"""
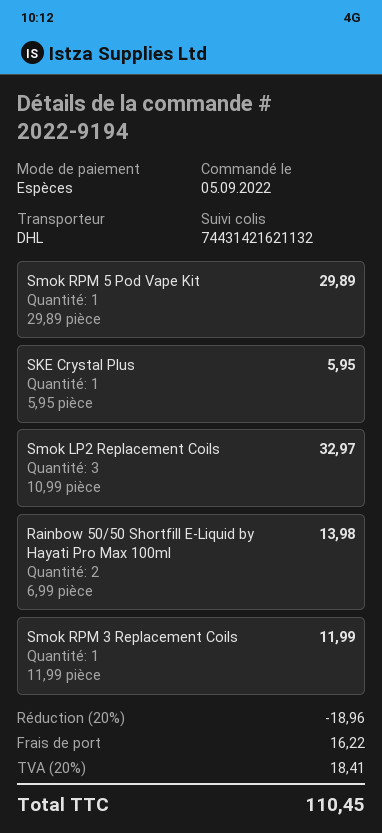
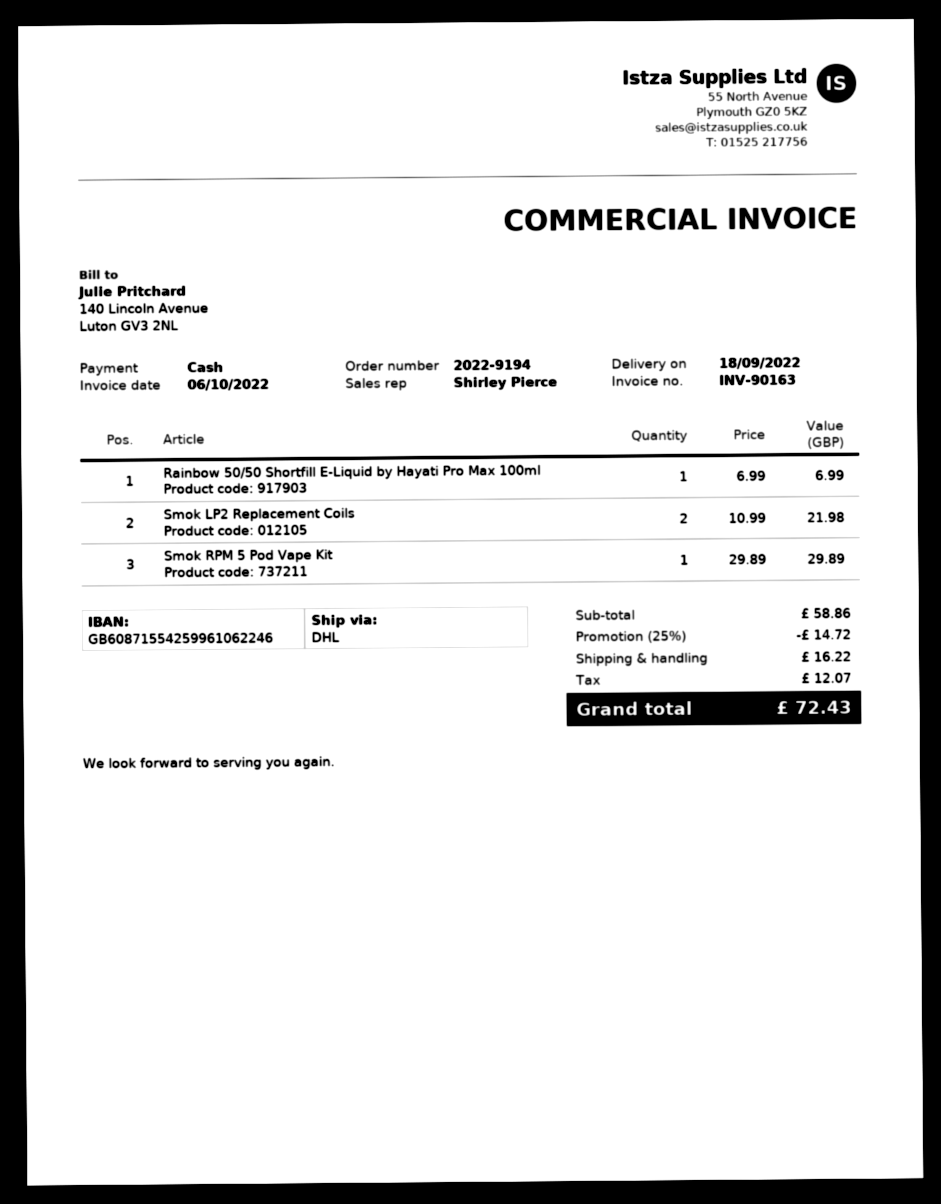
SKE Crystal Plus: 1 x 5.95 = 5.95 -> none
Smok LP2 Replacement Coils: 3 x 10.99 = 32.97 -> 2 x 10.99 = 21.98
Rainbow 50/50 Shortfill E-Liquid by Hayati Pro Max 100ml: 2 x 6.99 = 13.98 -> 1 x 6.99 = 6.99
Smok RPM 3 Replacement Coils: 1 x 11.99 = 11.99 -> none
discount: 20% = 18.96 -> 25% = 14.72
tax: 18.41 -> 12.07
total: 110.45 -> 72.43

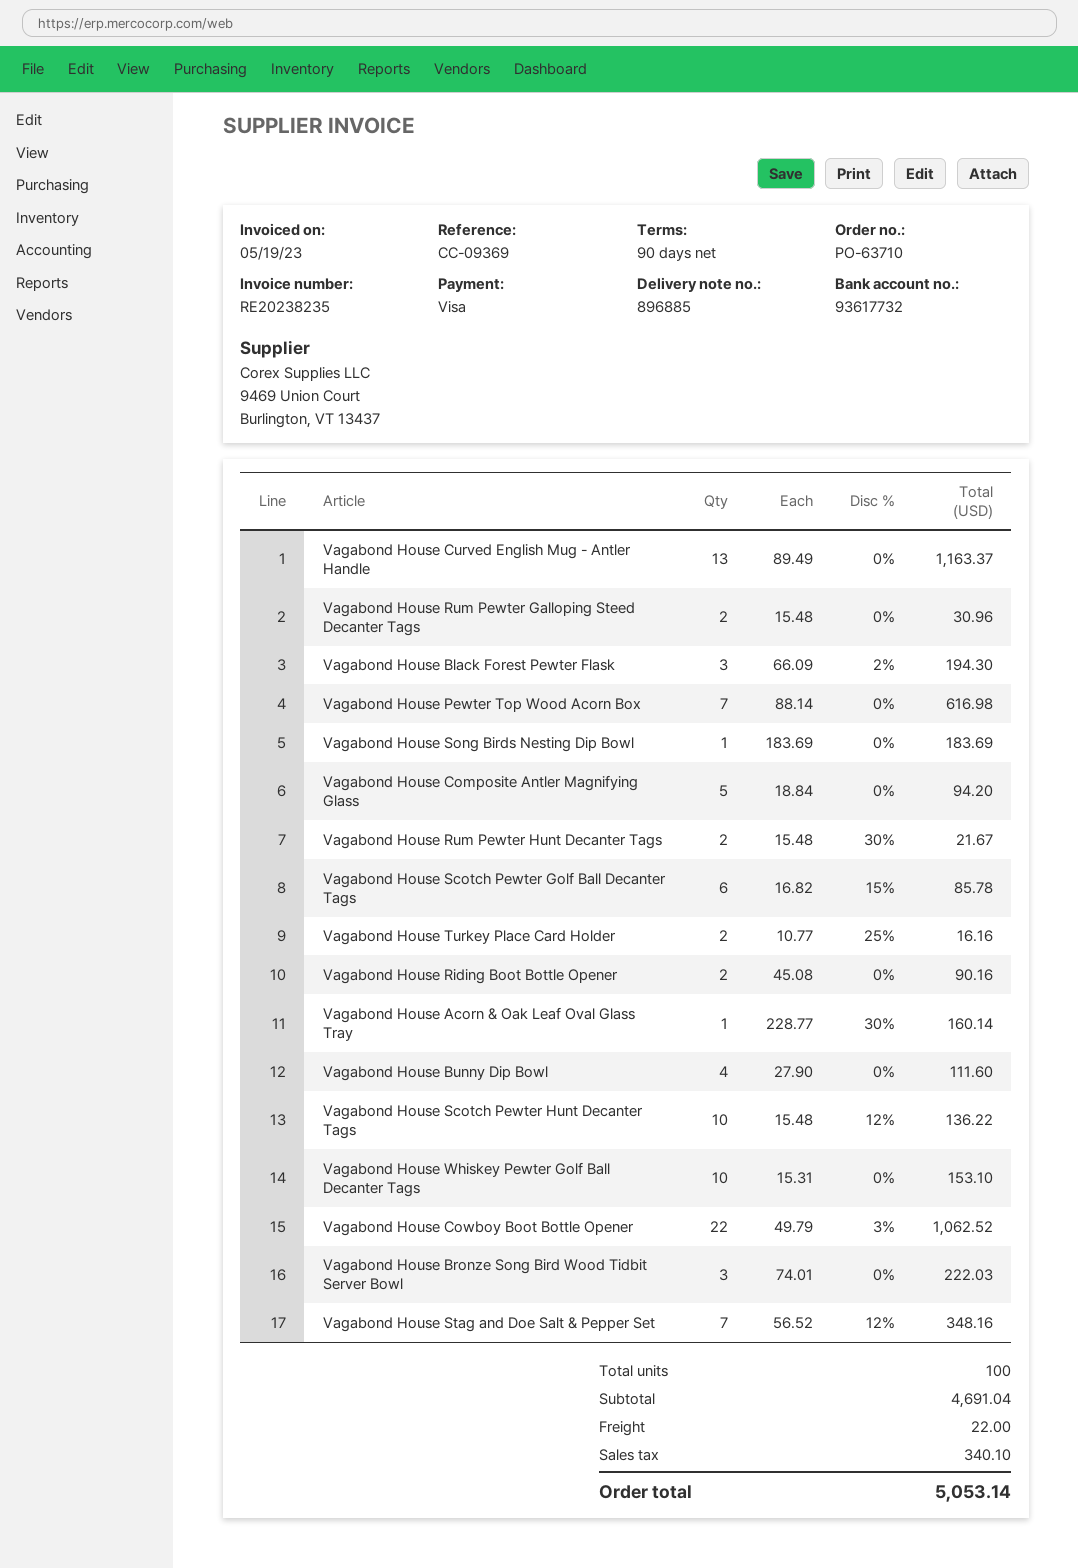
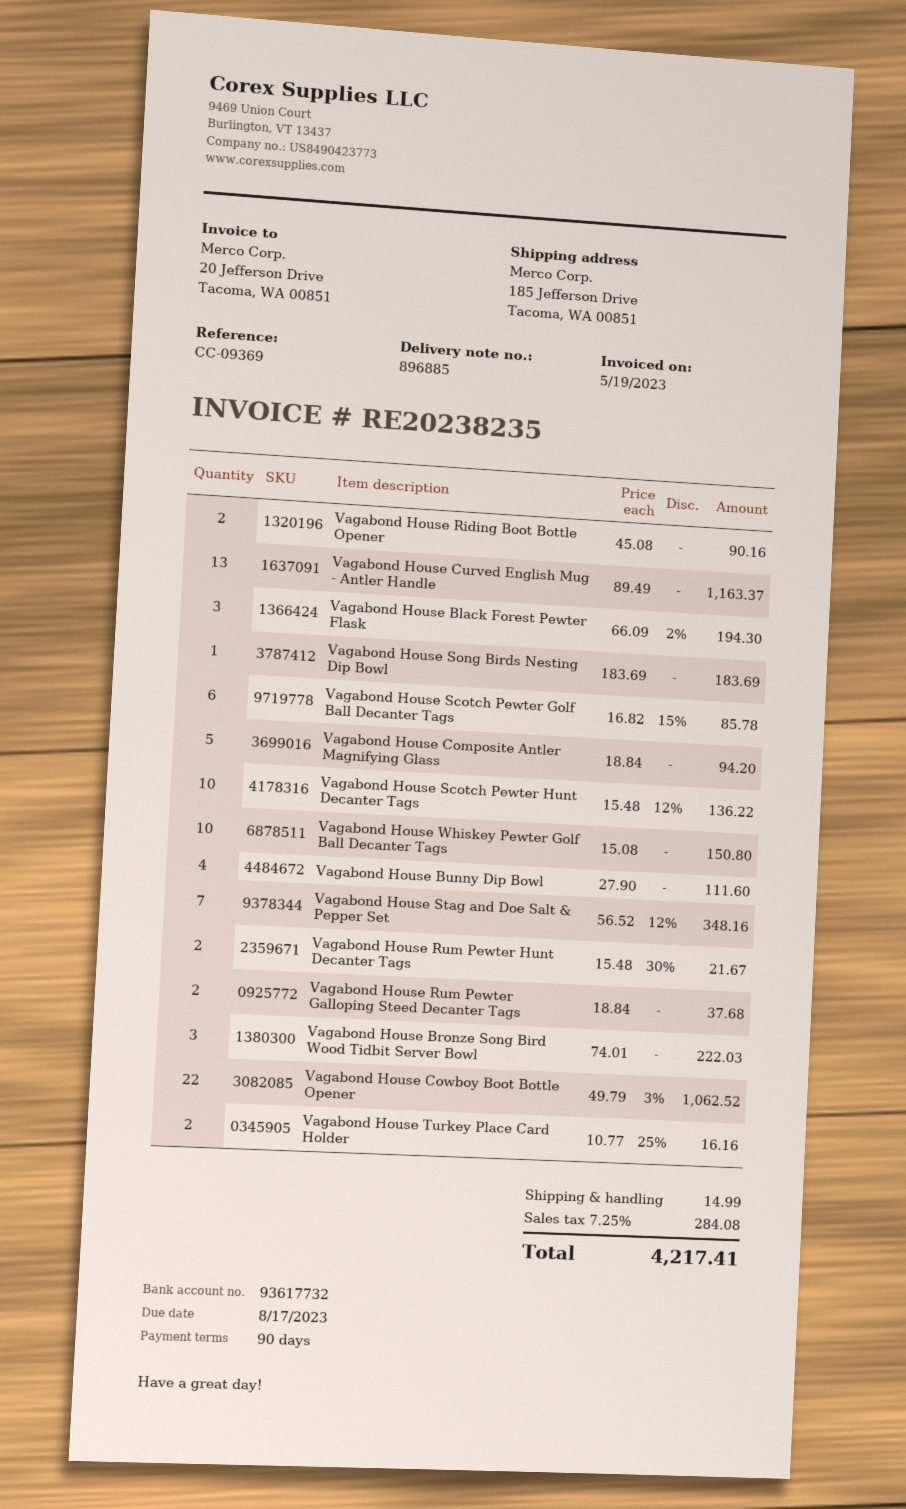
Vagabond House Rum Pewter Galloping Steed Decanter Tags: 2 x 15.48 = 30.96 -> 2 x 18.84 = 37.68
Vagabond House Pewter Top Wood Acorn Box: 7 x 88.14 = 616.98 -> none
Vagabond House Acorn & Oak Leaf Oval Glass Tray: 1 x 228.77 - 30% = 160.14 -> none
Vagabond House Whiskey Pewter Golf Ball Decanter Tags: 10 x 15.31 = 153.10 -> 10 x 15.08 = 150.80
shipping: 22.00 -> 14.99
tax: 340.10 -> 284.08
total: 5053.14 -> 4217.41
"""
> [What to work on]:
Write out an exact copy of the listing, first line through the line containing "total: 110.45 -> 72.43", with the pictures left out.

> [Exercise result]:
SKE Crystal Plus: 1 x 5.95 = 5.95 -> none
Smok LP2 Replacement Coils: 3 x 10.99 = 32.97 -> 2 x 10.99 = 21.98
Rainbow 50/50 Shortfill E-Liquid by Hayati Pro Max 100ml: 2 x 6.99 = 13.98 -> 1 x 6.99 = 6.99
Smok RPM 3 Replacement Coils: 1 x 11.99 = 11.99 -> none
discount: 20% = 18.96 -> 25% = 14.72
tax: 18.41 -> 12.07
total: 110.45 -> 72.43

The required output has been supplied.